The other metric Bernsohn likes is more complicated, he warned, but is important if one of the goals of lean programming is to eliminate wasted effort. That statistic looks at the lifespan of a story. “When does a business analyst start writing a story, when do the developers look at it, when does QA test it, when does the customer try it? Is it a week, is it six iterations later, is there a backlog? We want to do things just in time. If the stories are getting written too early, that’s a problem. We want to know how long things are in cycle. You won’t see that in the basic XP books.”

As agility has matured, the focus on useful metrics has grown. Bernsohn has observed that, as teams mature, they too begin to gather more comprehensive information about their progress—and that’s a move that sounds suspiciously like it’s stolen from Carnegie Mellon University’s Capability Maturity Model. Be that as it may, spreadsheets, cards and wikis can all help track and motivate collocated team members at a glance.
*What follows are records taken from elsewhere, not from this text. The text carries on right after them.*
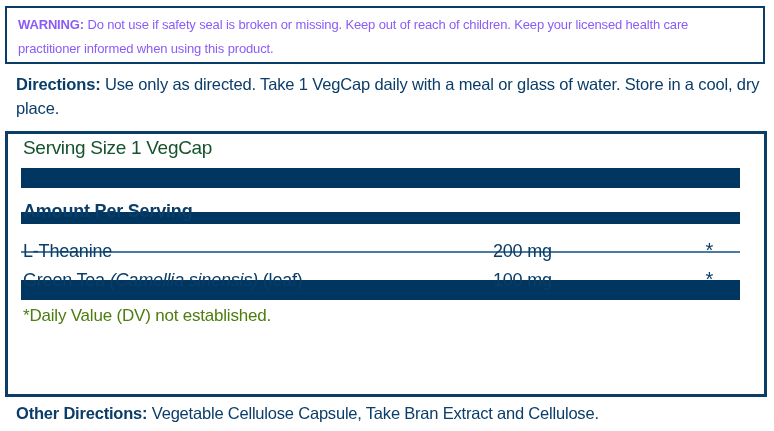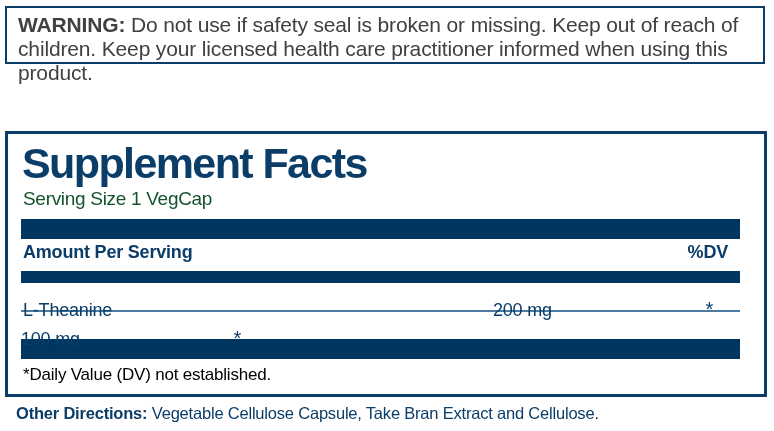--- a/index.html
+++ b/index.html
@@ -34,10 +34,10 @@
     padding: 5px 9px 0 11px;
   }
   .warning-text {
-    font-size: 21px;
+    font-size: 13px;
     line-height: 24px;
     letter-spacing: -0.15px;
-    color: #404040;
+    color: #8b5cf6;
   }
 
   

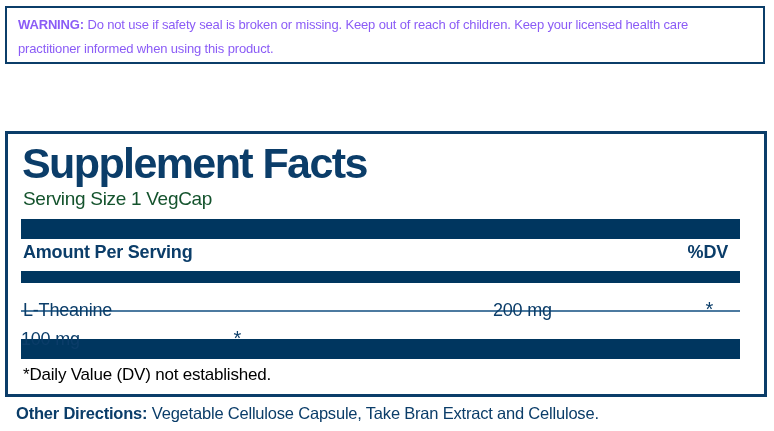--- a/index.html
+++ b/index.html
@@ -192,6 +192,7 @@
     <div class="warning-text"><span class="lbl-bold">WARNING:</span><span> Do not use if safety seal is broken or missing. Keep out of reach of children. Keep your licensed health care practitioner informed when using this product.</span></div>
   </div>
 
+  <div class="directions"><span class="lbl-bold">Directions:</span><span> Use only as directed. Take 1 VegCap daily with a meal or glass of water. Store in a cool, dry place.</span></div>
 
   <div class="facts-box">
     <div class="facts-inner">

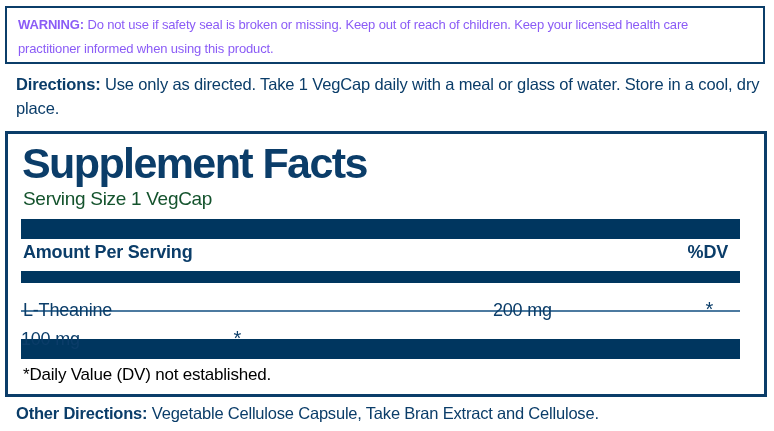--- a/index.html
+++ b/index.html
@@ -197,7 +197,6 @@
   <div class="facts-box">
     <div class="facts-inner">
 
-      <div class="facts-title">Supplement Facts</div>
 
       <div class="serving-size">Serving Size 1 VegCap</div>
 

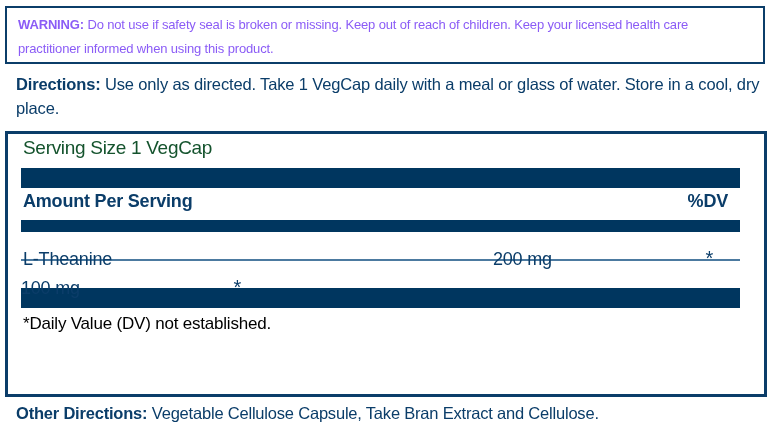--- a/index.html
+++ b/index.html
@@ -117,8 +117,8 @@
     box-sizing: border-box;
   }
   .row-header {
-    height: 32px;
-    padding-top: 1px;
+    height: 24px;
+    padding-top: 11px;
   }
   .row-data {
     height: 27px;

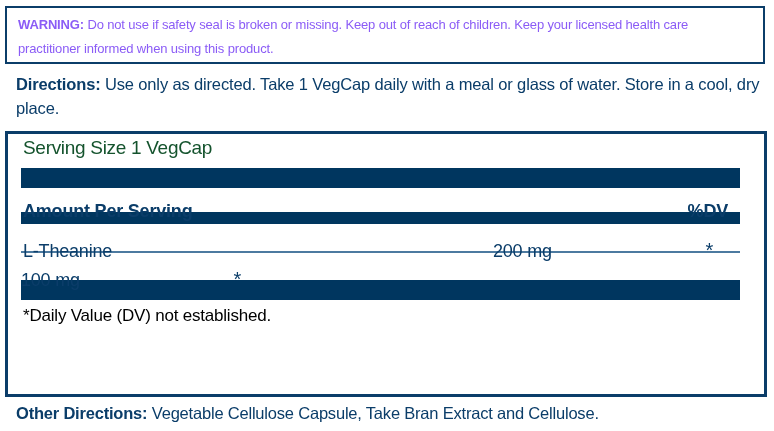--- a/index.html
+++ b/index.html
@@ -205,7 +205,6 @@
       <div class="row row-header">
         <div class="cell-name bold">Amount Per Serving</div>
         <div class="cell-amount"></div>
-        <div class="cell-dv bold">%DV</div>
       </div>
 
       <div class="bar-thin"></div>

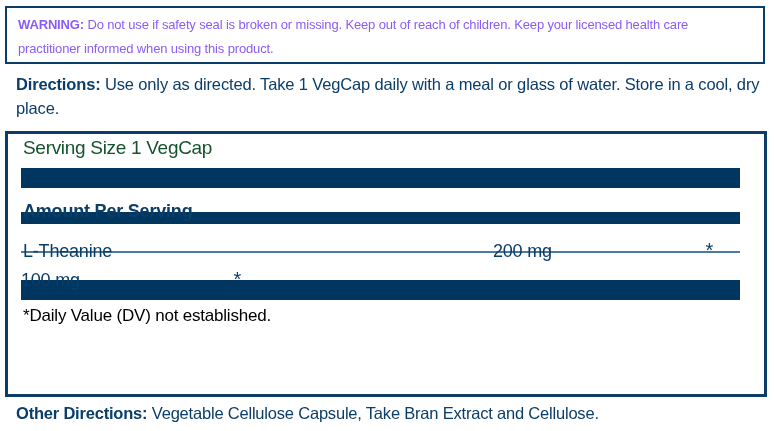--- a/index.html
+++ b/index.html
@@ -218,6 +218,7 @@
       <div class="rule-thin"></div>
 
       <div class="row row-data">
+        <div class="cell-name"><span>Green Tea </span><span class="sci-name">(Camellia sinensis)</span><span> (leaf)</span></div>
         <div class="cell-amount">100 mg</div>
         <div class="cell-dv star">*</div>
       </div>

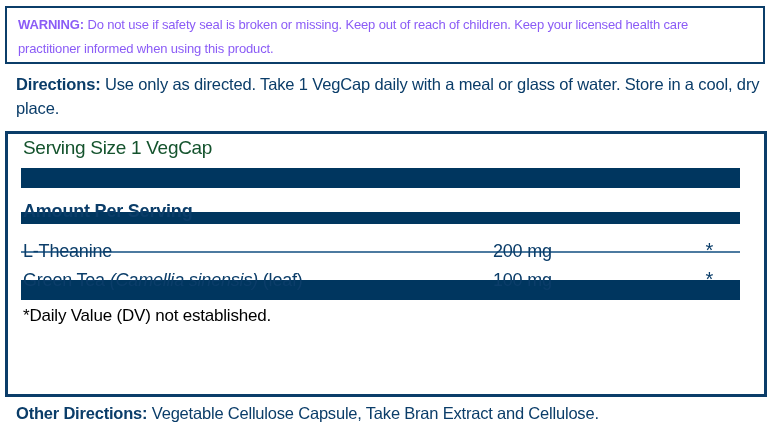--- a/index.html
+++ b/index.html
@@ -168,7 +168,7 @@
     font-size: 17px;
     line-height: 23px;
     letter-spacing: -0.2px;
-    color: #000000;
+    color: #4d7c0f;
   }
On the other hand, “if you have a team that’s distributed, the wiki helps a lot, but the spreadsheet starts to break down because it’s a one-person tool. But every single team I was on, distributed or not, still had a story card wall, somewhere, because the developers want to see what’s happening in this iteration.”

THE 30,000 FOOT VIEW
Some argue that you can tell how successful an organization will be in adopting agile methods by the tools it already owns: A company replete with licenses for a Borland or IBM Rational suite will be staid and slow-moving, so the conventional thinking goes, while one that embraces SourceForge or the open-source XPlanner will be toying with agile concepts from the get-go.

Regardless of the development team’s predisposition, according to chief agilist Gelbwaks, “in any organization you need someone responsible at the highest level for the methodology, because how you do things has a direct effect on what it’s going to cost. Also, when an organization decides to move to a new paradigm, it’s very scary—people don’t want to endanger themselves or force themselves to learn something new.”

While agility to date has focused on practices primarily designed to improve the quality and responsiveness of software development, there has been little effort to extend that concept upward in the IT world. This is where a new class of tool, portfolio managers, can be extremely valuable, said Gelbwaks.

“I’ve been trying to get people to look at portfolio management tools at the agile level. There are all these articles asking what is the earned value of your agile projects. You should look at your projects as being akin to a release. Get your CIO looking at it the same way a product manager would,” he said. Rather than viewing software projects as sunk costs, portfolio management tools can help ascertain what’s delivering the most value to the business as a whole.

If a company is faced with the choice of augmenting its call center’s functionality or adding competitive features to release 2, such a tool can help evaluate how much money either scenario will generate. “We’re very adept at doing that at the project level, but we don’t do that at the portfolio level. In my experience, both of the budgets are cut so they can do half of each,” said Gelbwaks.